Replace msgpack encoding with ttb

Overview

This is one of two related PRs to replace msgpack with ttb as the default on-disk encoding format for TS. The other is https://github.com/basho/riak_kv/pull/1510.

Msgpack was originally chosen as the encoding format because in early TS development (before the query pipeline was even written), micro-benchmarking of decoding riak objects in C++ for secondary filtering found that msgpack was significantly faster than naive implementation of the ei decoding library for ttb. In the context of the end-to-end query pipeline, however, that decoding in C++ represents less than 10% of the total query latency. Far and away the largest contribution to the latency is converting encoded records back to erlang terms in riak_kv_qry:decode_results() when they are returned to riak from eleveldb. In this context, the binary_to_term BIF is significantly more efficient than our implementation of msgpack decoding -- up to 30% faster for queries of 100K rows, and increasing with the size of the query.

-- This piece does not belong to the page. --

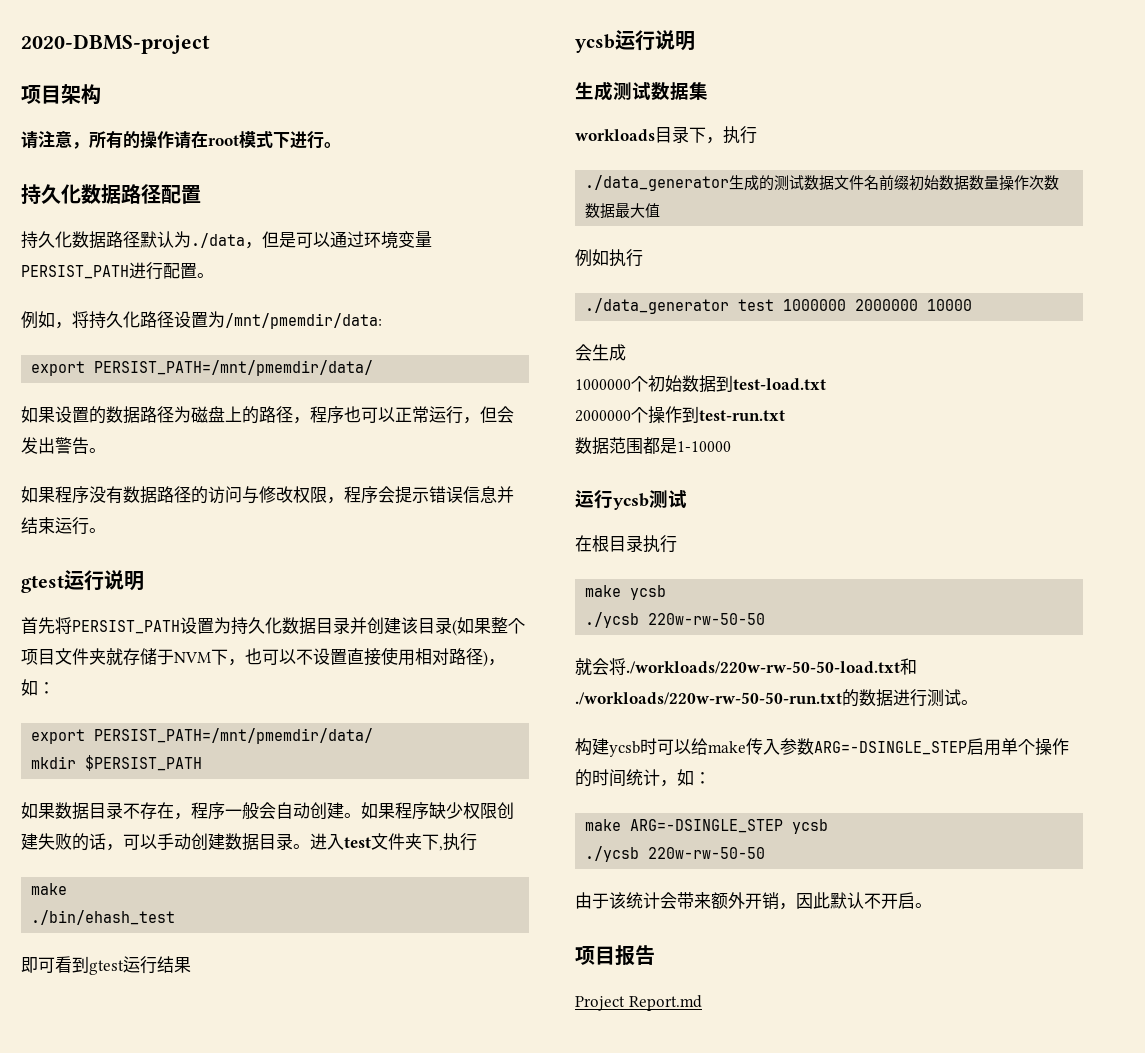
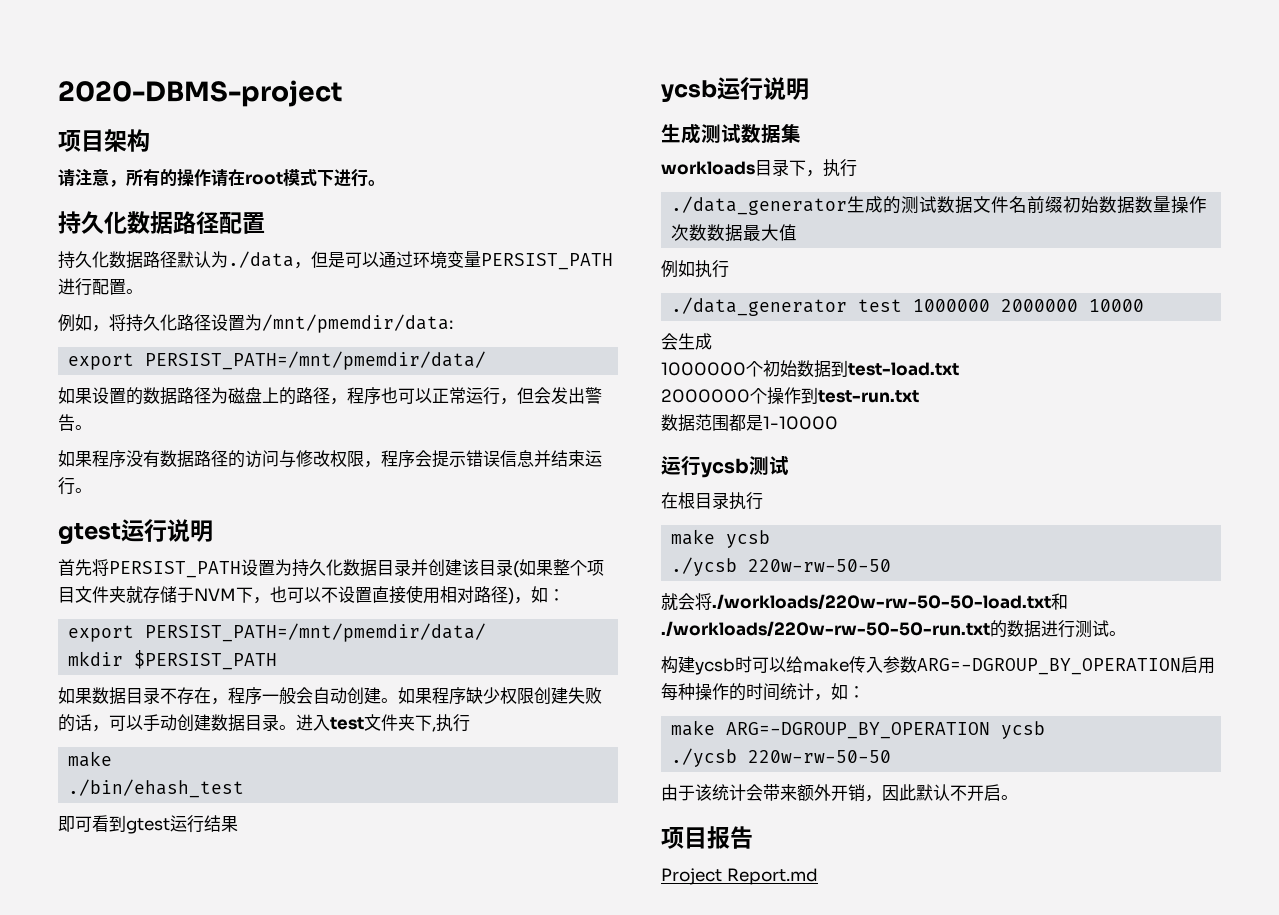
[814,738,1035,756] ARG=-DSINGLE_STEP启用单个 -> [917,656,1215,675] [661,683,695,700] ARG=-DGROUP_BY_OPERATION启用每种
[630,819,784,833] ARG=-DSINGLE_STEP -> [726,722,991,739] ARG=-DGROUP_BY_OPERATION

You can find more discussion of the original micro-benchmarks, the query pipeline, and performance testing of this branch at https://github.com/basho/internal_wiki/wiki/Performance-Improvements-for-Riak#ts1.5.

The purpose of these PRs is to improve query performance by replacing msgpack with ttb encoding as the default on-disk format for TS data.

Changes in this repo

Summary The class RangeScanTask defined in workitems.h/cc, is responsible for the streaming fold that executes a TS query. When a secondary filter is passed in with the range scan options, the RangeScanTask constructor parses it into an expression tree that is vetted against each record on disk by decoding the record, populating the tree with values for the fields specified in the filter, and evaluating the tree. Decoding the record is accomplished by an Extractor object which understands how to unpack a riak object and decode the data payload (defined in extractor.h/cc).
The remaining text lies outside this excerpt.